One concern, she added, is that the rule applies to existing bonds, but 144A documents don’t contemplate a deal party providing this information publicly, and it is difficult to amend any deal when issuers may no longer exist. For example, Countrywide Financial, which once financed 20% of U.S. mortgages, was purchased by Bank of America in the wake of the housing crisis. Its RMBS remain in circulation, but there is no active issuer to post the information on a website.

Automate and Reduce Risk

“These deals are in a lot of folks’ portfolios, but it would be difficult for dealers to quote them because they don’t meet the letter of the rule,” Leo said.

So far, the SEC has shown little willingness to exempt fixed income from the amended rule to lessen the operational and technology burden on broker-dealers and issuers. Killian noted that unlike the thousands of OTC-equity CUSIP security identifiers, fixed income securities number in the millions to be filtered and handled appropriately by broker-dealers’ systems.

“There are several more possible exemptions, so broker-dealers are going to want to automate the process as much as possible to make it easier,” Killian said, “but also to reduce the risk of errors, which would prevent them from quoting the securities.”
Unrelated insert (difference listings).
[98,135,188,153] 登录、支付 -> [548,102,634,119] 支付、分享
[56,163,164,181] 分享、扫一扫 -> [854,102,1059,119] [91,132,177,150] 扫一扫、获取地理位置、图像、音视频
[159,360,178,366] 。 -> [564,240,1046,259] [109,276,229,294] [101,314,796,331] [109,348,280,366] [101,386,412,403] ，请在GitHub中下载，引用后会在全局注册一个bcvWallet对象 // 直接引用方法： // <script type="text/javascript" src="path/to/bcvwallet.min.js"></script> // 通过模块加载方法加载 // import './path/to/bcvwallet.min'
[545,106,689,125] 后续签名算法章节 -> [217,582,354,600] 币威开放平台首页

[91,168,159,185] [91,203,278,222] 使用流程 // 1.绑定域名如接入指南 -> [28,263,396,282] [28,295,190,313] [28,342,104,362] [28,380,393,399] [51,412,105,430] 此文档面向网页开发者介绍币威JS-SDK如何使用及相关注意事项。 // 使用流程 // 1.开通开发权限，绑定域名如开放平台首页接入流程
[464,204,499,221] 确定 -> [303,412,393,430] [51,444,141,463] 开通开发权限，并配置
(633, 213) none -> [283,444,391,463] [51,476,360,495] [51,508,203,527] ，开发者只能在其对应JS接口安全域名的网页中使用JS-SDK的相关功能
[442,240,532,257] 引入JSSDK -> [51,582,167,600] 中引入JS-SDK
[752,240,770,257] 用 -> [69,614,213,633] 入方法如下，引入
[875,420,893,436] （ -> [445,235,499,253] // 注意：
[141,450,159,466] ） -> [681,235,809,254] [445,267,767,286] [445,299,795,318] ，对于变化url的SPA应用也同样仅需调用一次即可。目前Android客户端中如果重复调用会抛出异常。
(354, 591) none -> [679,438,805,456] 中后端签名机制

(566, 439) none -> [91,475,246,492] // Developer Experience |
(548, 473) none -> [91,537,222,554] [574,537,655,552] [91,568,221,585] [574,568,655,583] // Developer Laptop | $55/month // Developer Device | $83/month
He added that vendors are developing services to provide the necessary data, but it will be up to the intermediaries to develop comprehensive systems to process it, an effort likely to extend well into 2023.

Private-Deal Alternative

In addition, private companies use the Rule 144A market specifically to avoid disclosures that the amended Rule 15c2-11 will require, including loan-level information that could reveal who their borrowers are. So they will have to decide whether to build the functionality to provide the public disclosures or avoid Rule 144A altogether and issue a privately placed bond or negotiated loans or other financings that are more private but also more expensive.

“The only direction this regulation goes in,” Killian said, “is toward lower liquidity, less efficient financing and less flexibility.”

That could impact major corporations that represent a significant chunk of the economy. Killian said the total number of 144A issuers is unclear, but at least 30 of the top 200 private companies issued Rule 144A debt over the last four years.

“We estimate just those 30 firms employ approximately one million people,” Killian said. “So it’s not some niche product.”